Using a similar multi-agent immunosuppression approach, Cardona and colleagues transplanted neonatal porcine islets to pancreatectomized rhesus macaques with an immunosuppression regimen consisting of anti-IL2R and anti-CD154 monoclonal antibodies, sirolimus and belatacept (a high-affinity derivative of CTLA4-Ig).Citation41 In this study, sustained insulin independence was achieved with a median survival time greater than 170 days, with the longest surviving graft having a duration of 345 days.Citation43
Despite these pre-clinical successes, the complex immunosuppression protocols and the reported association of anti-CD154 antibodies with thromboembolic events,Citation44 make these immunosuppression regimens clinically inapplicable. For this reason, the latter group is currently studying the efficacy of an alternative multi-drug immunosuppressive regimen, with a chimeric anti-CD40 antibody replacing the prothrombotic anti-CD154 antibody for the engraftment of neonatal porcine islets in nonhuman primates.Citation43 Encouraging ongoing experiments indicate that this CD28/CD40 costimulatory blockade provides adequate initial xenograft function with improved glucose control, suggesting that with further refinements, this immunosuppressive therapy might become a valid alternative to anti-CD154 based immunosuppressive regimens.

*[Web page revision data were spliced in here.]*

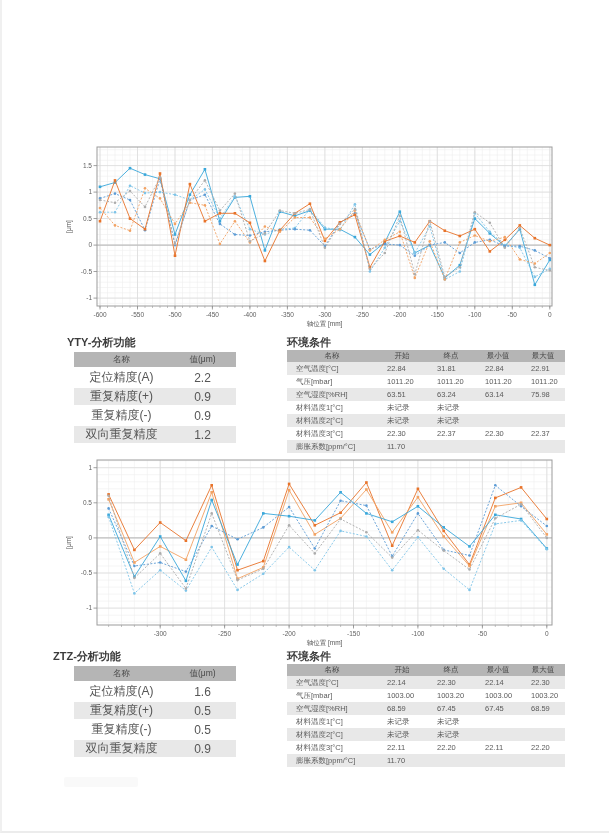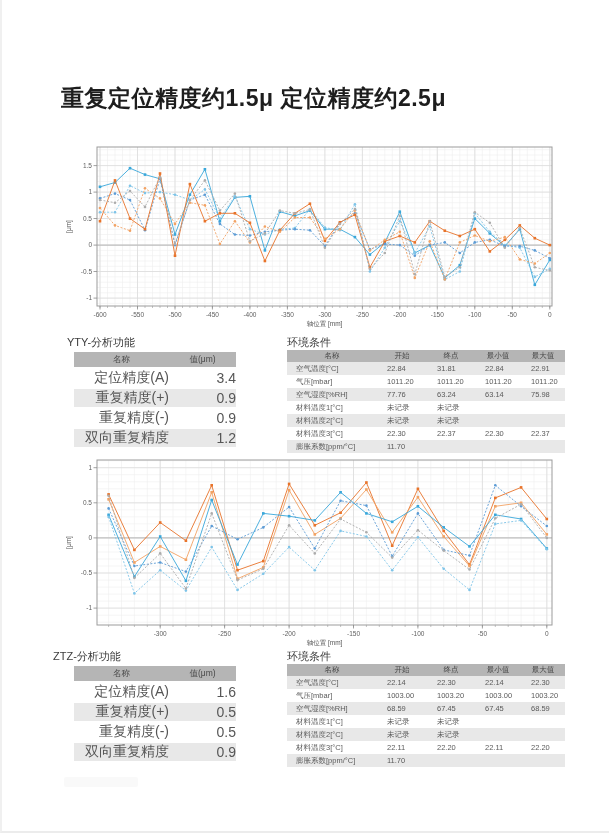--- a/index.html
+++ b/index.html
@@ -26,7 +26,6 @@
 
 <div class="page">
 
-  <h1 class="doc-title">重复定位精度约1.5μ  定位精度约2.5μ</h1>
 
   <svg class="chart-svg" style="left:60px;top:144px;" width="502" height="196">
       <line x1="38.0" y1="3" x2="38.0" y2="162" stroke="#efefef" stroke-width="0.6"></line>

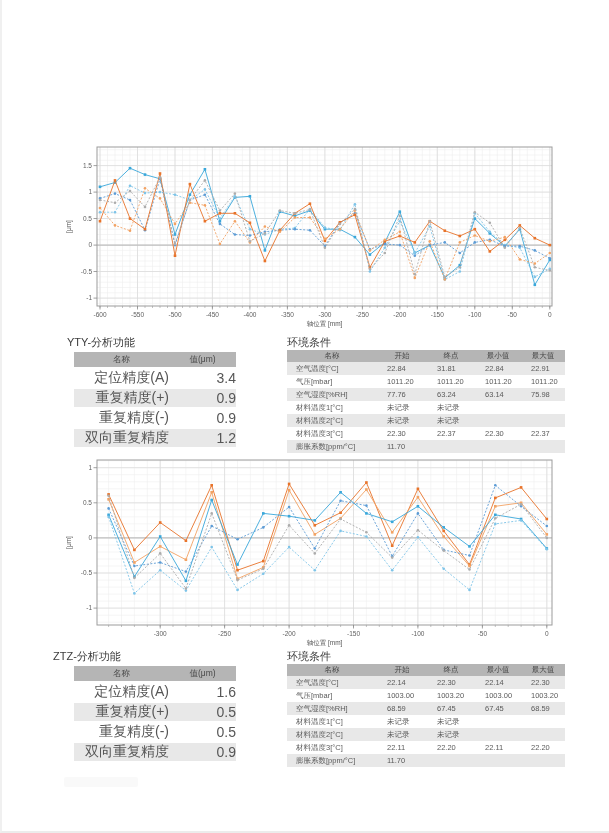--- a/index.html
+++ b/index.html
@@ -7,7 +7,7 @@
         font-family:"Liberation Sans","DejaVu Sans",sans-serif;
         border-left:2px solid #f0f0f0;border-bottom:2px solid #ececec;box-sizing:border-box;}
   .doc-title{position:absolute;left:59px;top:68px;font-size:23px;font-weight:bold;color:#1d1d1d;letter-spacing:.5px;}
-  .section-heading{position:absolute;font-size:11px;font-weight:normal;color:#3c3c3c;}
+  .section-heading{position:absolute;font-size:11px;font-weight:bold;color:#3c3c3c;}
   .chart-svg{position:absolute;}
   table{table-layout:fixed;}
   .atable{position:absolute;width:162px;border-collapse:separate;border-spacing:0 2px;}

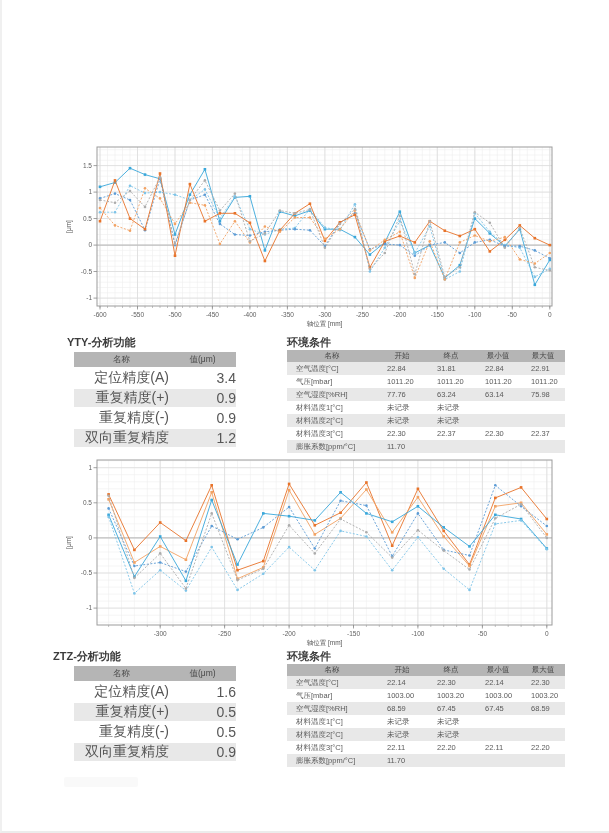--- a/index.html
+++ b/index.html
@@ -12,7 +12,7 @@
   table{table-layout:fixed;}
   .atable{position:absolute;width:162px;border-collapse:separate;border-spacing:0 2px;}
   .atable th{background:#b5b5b5;color:#484848;font-weight:normal;font-size:8.5px;height:15px;text-align:center;padding:0;}
-  .atable td{font-size:14px;color:#565656;text-align:right;height:17px;padding:0;}
+  .atable td{font-size:12px;color:#565656;text-align:center;height:17px;padding:0;}
   .atable tbody tr:nth-child(even) td{background:#e8e8e8;}
   .etable{position:absolute;width:278px;border-collapse:collapse;}
   .etable th{background:#b5b5b5;color:#484848;font-weight:normal;font-size:7.5px;height:12px;text-align:center;padding:0;}

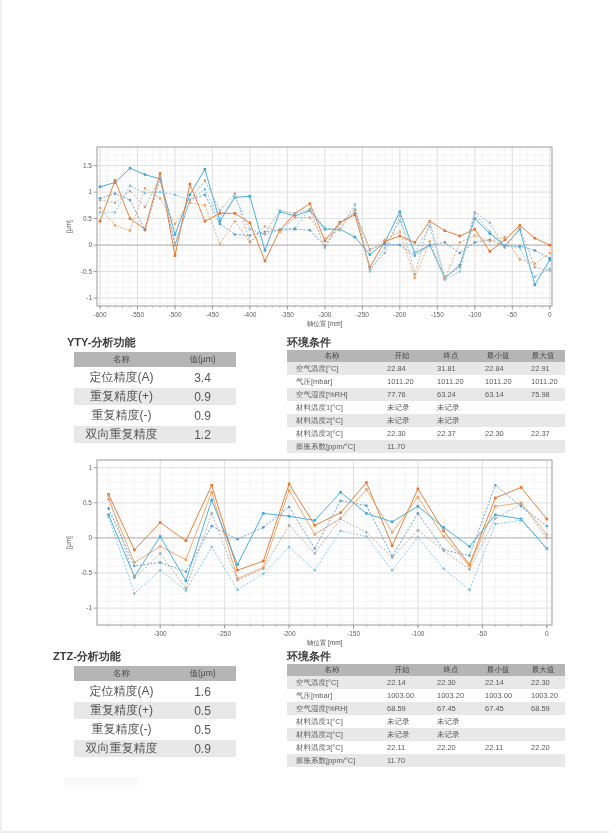--- a/index.html
+++ b/index.html
@@ -452,7 +452,7 @@
       <tbody>
         <tr>
           <td>定位精度(A)</td>
-          <td>3.4</td>
+          <td>2.2</td>
         </tr>
         <tr>
           <td>重复精度(+)</td>

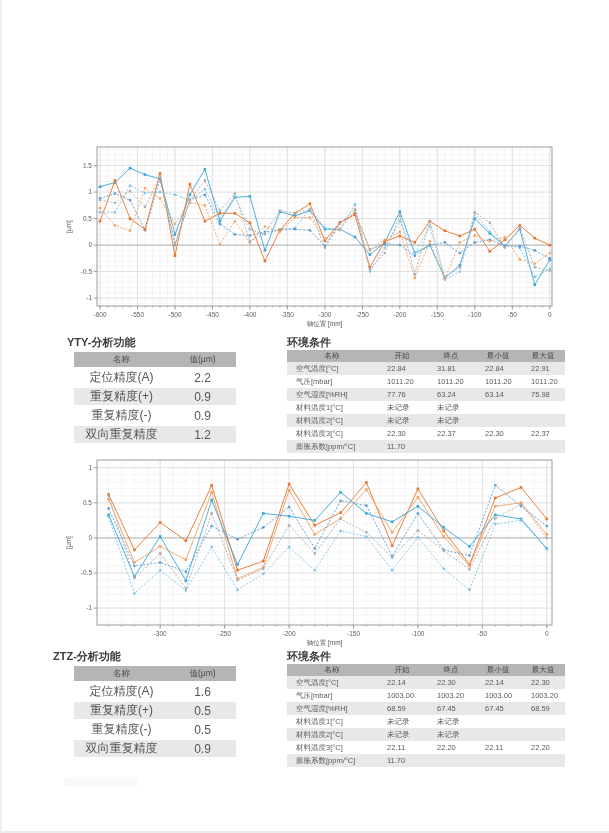--- a/index.html
+++ b/index.html
@@ -503,7 +503,7 @@
         </tr>
         <tr>
           <td>空气湿度[%RH]</td>
-          <td>77.76</td>
+          <td>63.51</td>
           <td>63.24</td>
           <td>63.14</td>
           <td>75.98</td>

The third group applied an immunosuppression-free approach to protect transplanted islets from the cell-mediated immune response. Whilst successful transplantation of encapsulated porcine islets was described by Sun and colleagues in 1996,Citation45 these results have proven difficult to reproduce. Using a novel approach to encapsulation, outstanding results were recently obtained by Gianello and colleagues with alginate encapsulated adult pig islets. As a first step, a proof of concept study demonstrated the stability and biocompatibility of alginate-encapsulated pig islets and indicated that xenografts can survive for up to 6 months in non-diabetic nonhuman primates, maintaining the ability to respond to an in vitro glucose challenge.Citation42 More recently, this group has been able to achieve sustained normoglycemia following the subcutaneous transplantation of a monolayer cellular device composed of alginate in four diabetic nonhuman primates. In the complete absence of immunosuppression, normoglycemia was maintained in these recipients for up to 6 months. These impressive preliminary results which await confirmation, indicate that the device developed can control the diabetic status for up to 6 months without any immunosuppression, an important feature which will be of critical significance in a possible future application of such technology in diabetic patients.Citation12
It is of interest that these excellent results obtained in the islet transplantation field have utilised unmodified pigs (both neonatal and adult). In this light, it is not unreasonable to expect that islet xenotransplantation will further benefit from genetic modification of the donor pig. As a consequence of the inherently low to negligible expression of αGal on pig islets, the αGalT−/− pigs may not have a great impact on islet xenotransplantation. In contrast, the use of transgenic pigs possessing high-level expression of antithrombotic molecules could lead to considerable protective effects, mitigating the IBMIR and allowing further islet resistance following exposure to the bloodstream. In this regard, encouraging results have been obtained with CD39 transgenic mice showing a delay in clotting time when CD39 transgenic islets were exposed to human blood.Citation46 Similarly, the use of transgenic pigs expressing the NK and T-cell apoptotic inducer TRAILCitation47 as islet sources, may also prove beneficial to islet xenotransplantation.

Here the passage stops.